Anger of Achilles Painting

12 December 2016

On my mission to find a painting that either caught my eye or would stop me dead in my tracks, I discovered “The Anger of Achilles. ” This oil painting seemed to call me hither to take a closer look. As I walked closer, the painting became more clear and vivid. It was as if Jacques-Louis David was oil painting in high definition. This is a stunningly clear oil painting. So clear, it resembles a modern day photograph. The expression on the faces of each character in this painting drew me in even more. I wanted to know more: Why? Who? What was about to happen?

At first glance, it seemed as though the woman in the background, Clytemnestra the mother, is being disturbed. King Agamemnon, the man portrayed in the foreground, appears to be directing the soldier, Achilles, as he is about to strike. After reading the history behind the painting, I better understand the expressions shown and see how they enhance the story that David is portraying. According to Greek Mythology, Achilles was supposed to be made invincible by dipping him in the river Styx, but forgot to wet the heel she held him by, leaving him vulnerable, so he could be killed by a blow to that heel.

Thus the term “Achilles heel” was originated. David was very successful in showing the anguished Clytemnestra. It appeared she was at the brink of tears; or had been crying. It also appears as though she was deeply saddened by her daughter, Iphigenia’s situation. David is recognized as one of the most influential French painters in the neoclassical era. He participated in the French Revolution and taught several pupils in the early 19th century. In June 1825, David embarked upon improving the 1819 version of his “Anger of Achilles. ” David told his friends, “This painting is what is killing me. ” In October of that same year, he died.

This particular painting is portraying deep anger, anguish, fear, and authority. I believe he wanted to show the anger and disappointment of Achilles; all the while, showing the anguish of her mother Clytemnestra, as she faces a great loss. Meanwhile, her father Agamemnon, is showing full confidence in his authority to control the situation. The light centers on Iphigenia, the daughter, as the main subject in the painting. Your eyes move immediately to her mother Clytemnestra, then to Achilles, and lastly to the father; in a counterclockwise motion. All of the characters are sized to resemble a photograph or life-like proportion.

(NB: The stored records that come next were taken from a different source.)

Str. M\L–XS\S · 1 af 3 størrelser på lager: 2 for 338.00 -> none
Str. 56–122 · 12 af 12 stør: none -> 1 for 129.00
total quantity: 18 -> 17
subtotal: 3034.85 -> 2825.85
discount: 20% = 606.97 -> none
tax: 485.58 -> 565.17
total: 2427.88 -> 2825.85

There appears to be a lot of motion in the portrait. David shows maximum movement, by the use of lines in curved and diagonal strokes. The colors are used to determine the direction your eyes move across the picture. Iphigenia’s pale white shirt is used as the central focal point. Clytemnestra also has on white, but it is a less vibrant hue. The bare back of Achilles in a nude tone, grasps the light in the foreground. Lastly, the red robe worn by Agamemnon catches your eye as an authority figure. The warm colors of red, yellow or gold are in abundance, with a touch of cool blue on Achilles robe.

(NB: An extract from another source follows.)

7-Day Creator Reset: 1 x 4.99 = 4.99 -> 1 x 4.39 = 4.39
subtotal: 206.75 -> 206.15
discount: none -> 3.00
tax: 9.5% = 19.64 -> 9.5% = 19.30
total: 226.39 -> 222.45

This is definitely a representation painting. The spacing of each character makes them look three-dimensional instead of flat or two-dimensional. A vanishing point is the prospective use in this painting. The purpose of the oil painting is to show social status or royal protocol. Achilles is painted as a mighty solider; a man of strength about to strike. His purpose is to avenge Iphigenia’s honor. The authority shown on King Agamemnon, father of Iphigenia, is emphasized by the diagonal depiction of his arm pointing downward, but toward Achilles. The direction of the arm pointing downward portrays the direction his authority is directed.

This work reveals an ageless story of love that will never be; the loss felt by Clytemnestra for the sacrificing of her daughter. Also, Achilles’ loss of his love by deceit from Iphigenia’s father Agamemnon. In Greek mythology, things are never as it seems. The promise to Achilles to have Iphigenia’s hand in marriage was not as it seemed either. This work of art is such a vivid and amazingly clear oil painting. I found myself unable to look away. It captured my attention first by the amazing colors created by David. Secondly, I was drawn to the facial expression on the faces of Iphigenia and Clytemnestra.

I instantly wanted to know the story behind the portrait. This work of art simulated me on a personal level. A mother, who appears deeply hurt, sustained my attention. After taking in the entire subject matter, I remembered the stern authority illustrated in Agamemnon’s expression and body language. It became a personal experience of how a father ruled over the family decisions. I learned the family dynamic continues to be illustrated, as it is in a biblical sense, by indicating the father is always the head of the family. Clytemnestra does not agree with the situation, but submits to her husband’s final decision.

In conclusion, this famous oil painting by Jacques-Louis David is based on Greek mythology but appears to be a situation related to real life. The situation portrayed can be understood by most parents and children. This painting has stood the test of time, because the story can be related to many generations. The depiction of each character is clear and concise. It is as clear as a photograph. It allows all the details of the story to come to life; as the artist intended to portray. I will remember the experience of pure emotion in a two-dimensional painting, created to look so three-dimensional or life-like.